In polymer chemistry, condensation polymers are any kind of polymers whose process of polymerization involves a condensation reaction (i.e. a small molecule, such as water or methanol, is produced as a byproduct). Natural proteins as well as some common plastics such as nylon and PETE are formed in this way. Condensation polymers are formed by polycondensation, when the polymer is formed by condensation reactions between species of all degrees of polymerization, or by condensative chain polymerization, when the polymer is formed by sequential addition of monomers to an active site in a chain reaction. The main alternative forms of polymerization are chain polymerization and polyaddition, both of which give addition polymers.
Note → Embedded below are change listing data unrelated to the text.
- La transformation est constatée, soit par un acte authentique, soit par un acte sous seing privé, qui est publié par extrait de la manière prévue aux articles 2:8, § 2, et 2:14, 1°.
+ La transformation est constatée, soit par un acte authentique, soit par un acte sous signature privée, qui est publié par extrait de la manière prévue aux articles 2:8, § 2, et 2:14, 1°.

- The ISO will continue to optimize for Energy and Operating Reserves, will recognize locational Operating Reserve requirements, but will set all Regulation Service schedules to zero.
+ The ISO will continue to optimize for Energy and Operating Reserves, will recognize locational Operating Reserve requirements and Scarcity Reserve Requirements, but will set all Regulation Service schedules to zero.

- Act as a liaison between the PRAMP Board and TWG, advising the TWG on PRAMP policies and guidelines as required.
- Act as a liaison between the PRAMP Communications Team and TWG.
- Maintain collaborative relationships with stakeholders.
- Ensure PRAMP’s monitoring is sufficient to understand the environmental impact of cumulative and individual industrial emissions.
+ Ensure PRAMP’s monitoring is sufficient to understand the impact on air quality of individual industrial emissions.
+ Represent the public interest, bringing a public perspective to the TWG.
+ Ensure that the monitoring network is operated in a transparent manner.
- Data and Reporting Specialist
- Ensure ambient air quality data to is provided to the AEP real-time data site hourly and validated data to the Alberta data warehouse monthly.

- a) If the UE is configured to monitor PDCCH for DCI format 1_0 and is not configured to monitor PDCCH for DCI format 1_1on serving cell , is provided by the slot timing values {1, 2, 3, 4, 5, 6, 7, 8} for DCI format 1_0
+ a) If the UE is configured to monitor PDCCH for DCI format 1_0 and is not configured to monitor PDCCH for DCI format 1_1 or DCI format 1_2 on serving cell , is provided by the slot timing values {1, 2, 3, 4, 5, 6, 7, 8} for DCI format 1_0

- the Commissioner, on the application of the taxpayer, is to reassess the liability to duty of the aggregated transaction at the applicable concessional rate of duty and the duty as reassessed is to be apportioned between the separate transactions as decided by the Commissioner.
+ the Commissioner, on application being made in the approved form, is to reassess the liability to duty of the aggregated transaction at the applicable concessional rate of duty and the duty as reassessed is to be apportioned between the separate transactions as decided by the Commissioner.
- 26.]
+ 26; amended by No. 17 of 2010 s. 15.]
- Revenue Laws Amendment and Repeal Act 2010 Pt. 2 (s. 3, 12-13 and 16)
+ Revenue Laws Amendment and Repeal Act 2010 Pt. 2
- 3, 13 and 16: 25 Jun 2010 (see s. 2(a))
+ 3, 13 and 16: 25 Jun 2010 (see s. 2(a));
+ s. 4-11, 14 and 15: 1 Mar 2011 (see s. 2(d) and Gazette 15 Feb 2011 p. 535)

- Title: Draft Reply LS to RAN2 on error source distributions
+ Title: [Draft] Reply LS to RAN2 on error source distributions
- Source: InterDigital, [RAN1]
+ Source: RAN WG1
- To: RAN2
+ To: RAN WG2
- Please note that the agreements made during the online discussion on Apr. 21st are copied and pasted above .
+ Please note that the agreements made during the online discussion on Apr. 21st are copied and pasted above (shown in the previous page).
Polyethylene terephthalate (PET) is a common condensation polymer.
IUPAC definition for polycondensation in polymer chemistry

Condensation polymerization is a form of step-growth polymerization. Linear polymers are produced from bifunctional monomers, i.e. compounds with two reactive end-groups. Common condensation polymers include polyesters, polyamides such as nylon, polyacetals, and proteins.[1][2]

Polyamides edit

One important class of condensation polymers are polyamides.[3] They arise from the reaction of carboxylic acid and an amine. Examples include nylons and proteins. When prepared from amino-carboxylic acids, e.g. amino acids, the stoichiometry of the polymerization includes co-formation of water:

n H2N-X-CO2H → [HN-X-C(O)]n + (n-1) H2O

When prepared from diamines and dicarboxylic acids, e.g. the production of nylon 66, the polymerization produces two molecules of water per repeat unit:

n H2N-X-NH2 + n HO2C-Y-CO2H → [HN-X-NHC(O)-Y-C(O)]n + (2n-1) H2O
General chemical structure of one type of condensation polymer

Polyesters edit

Another important class of condensation polymers are polyesters.[4] They arise from the reaction of a carboxylic acid and an alcohol. An example is polyethyleneterephthalate, the common plastic PETE (recycling #1 in the USA):

n HO-X-OH + n HO2C-Y-CO2H → [O-X-O2C-Y-C(O)]n + (2n-1) H2O
Structure of poly-(R)-3-hydroxybutyrate (P3HB), a naturally-occurring polymer.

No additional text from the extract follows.